> [PROBLEM DESCRIPTION]
All records must be quoted exactly. Omit the pictures.

> [ENTRIES SUPPLIED]
====================

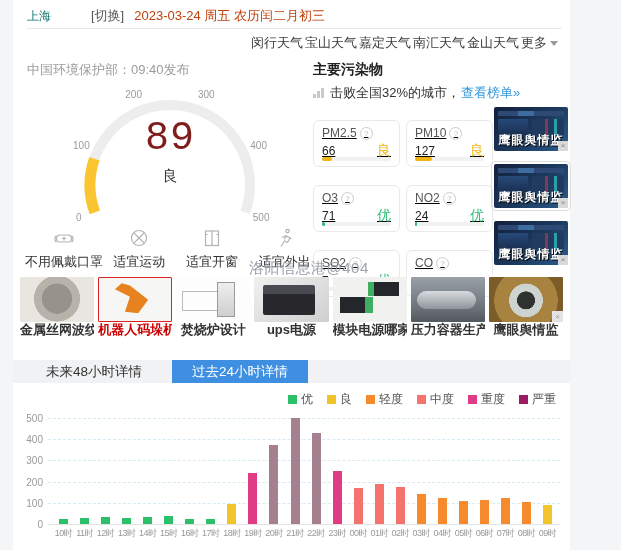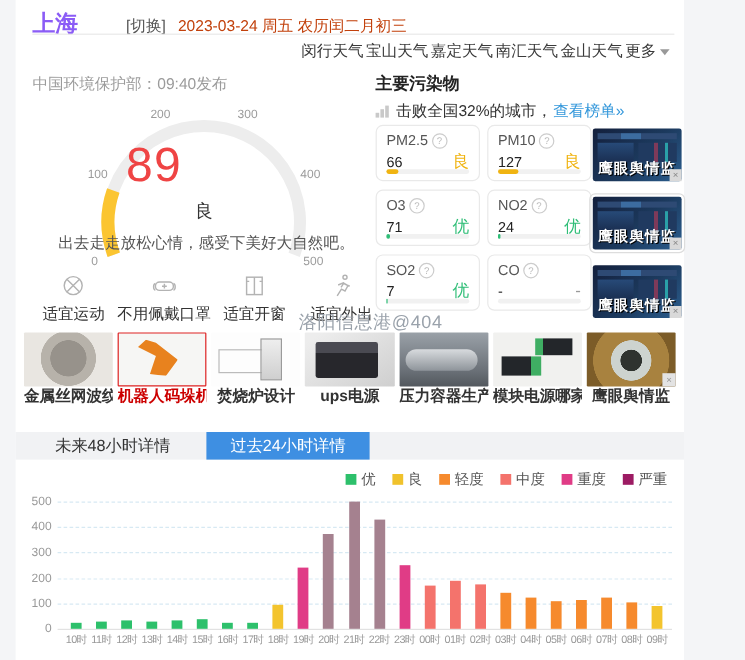"上海" .city { color: #8b5cf6 -> #0f766e; font-size: 19px -> 12px; font-weight: bold -> normal }
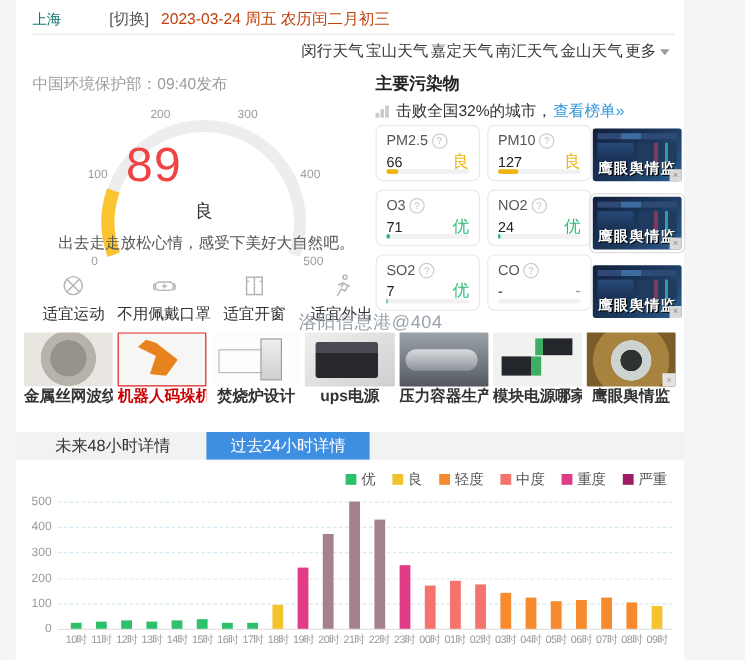"89" .big-val { color: #ef4444 -> #7f1d1d; font-family: none -> Liberation Mono, monospace; text-align: none -> center }
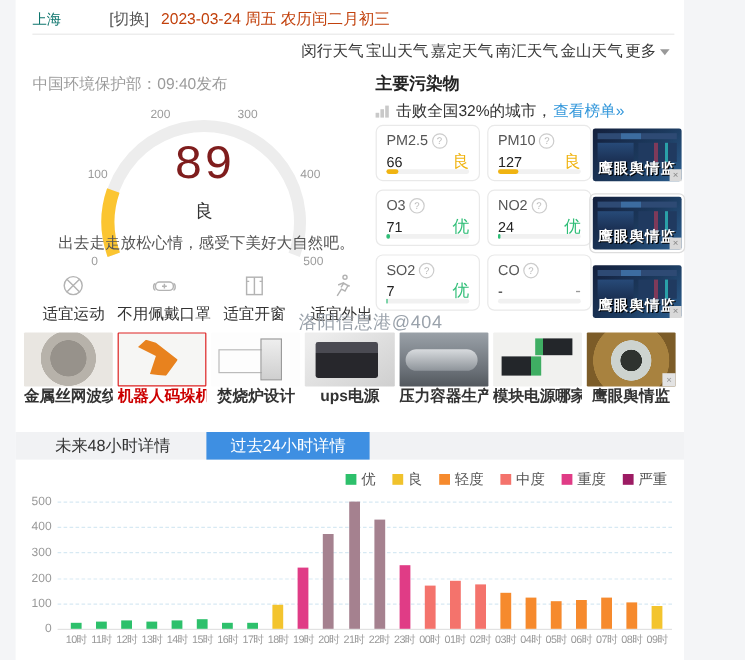"PM2.5" .pol-grid { gap: 7px 6px -> 18px 6px; text-decoration: none -> underline; top: 104px -> 120px }
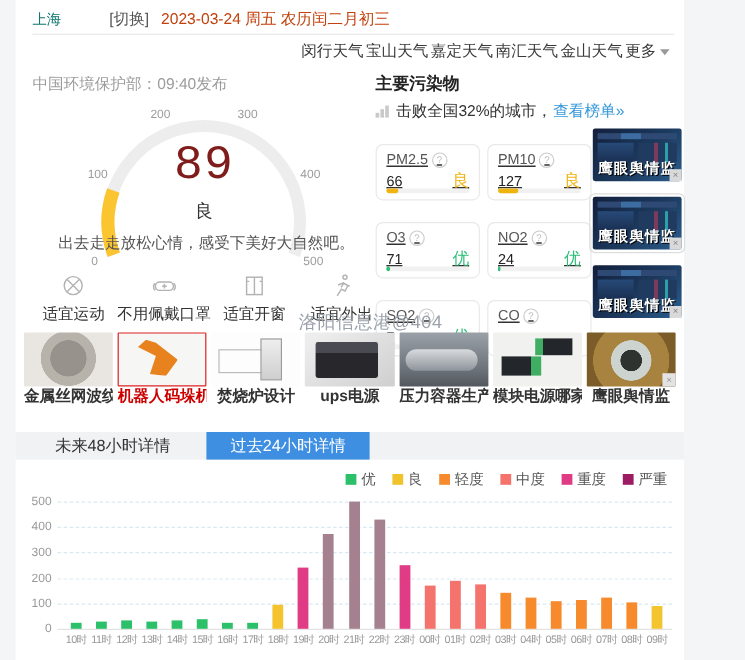"出去走走放松心情，感受下美好大自然吧。" div.advice { html: <div>出去走走放松心情，感受下美好大自然吧。</div> -> none }
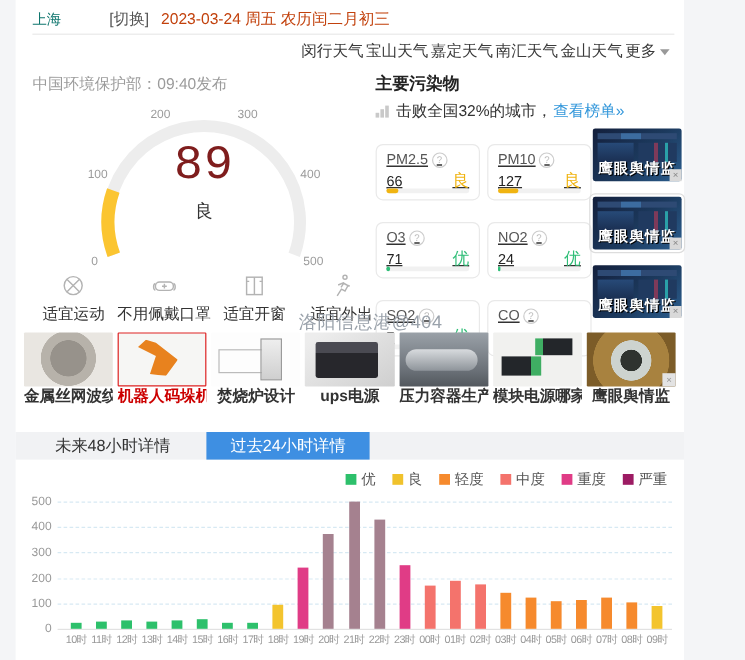"适宜运动" div.tip { order: before "不用佩戴口罩" -> after "不用佩戴口罩" }
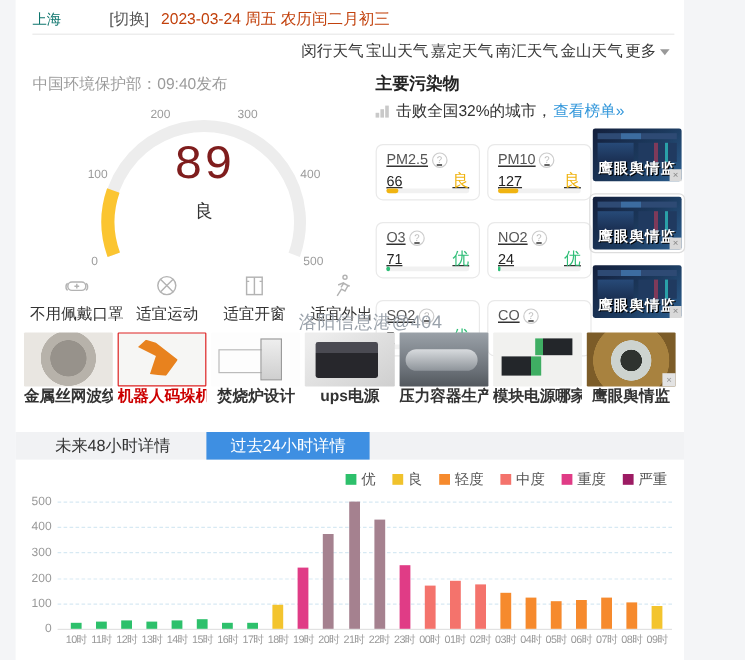"压力容器生产" div.product { order: before "模块电源哪家" -> after "模块电源哪家" }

====================

> [SOLVED PROBLEM]
"上海" .city { color: #8b5cf6 -> #0f766e; font-size: 19px -> 12px; font-weight: bold -> normal }
"89" .big-val { color: #ef4444 -> #7f1d1d; font-family: none -> Liberation Mono, monospace; text-align: none -> center }
"PM2.5" .pol-grid { gap: 7px 6px -> 18px 6px; text-decoration: none -> underline; top: 104px -> 120px }
"出去走走放松心情，感受下美好大自然吧。" div.advice { html: <div>出去走走放松心情，感受下美好大自然吧。</div> -> none }
"适宜运动" div.tip { order: before "不用佩戴口罩" -> after "不用佩戴口罩" }
"压力容器生产" div.product { order: before "模块电源哪家" -> after "模块电源哪家" }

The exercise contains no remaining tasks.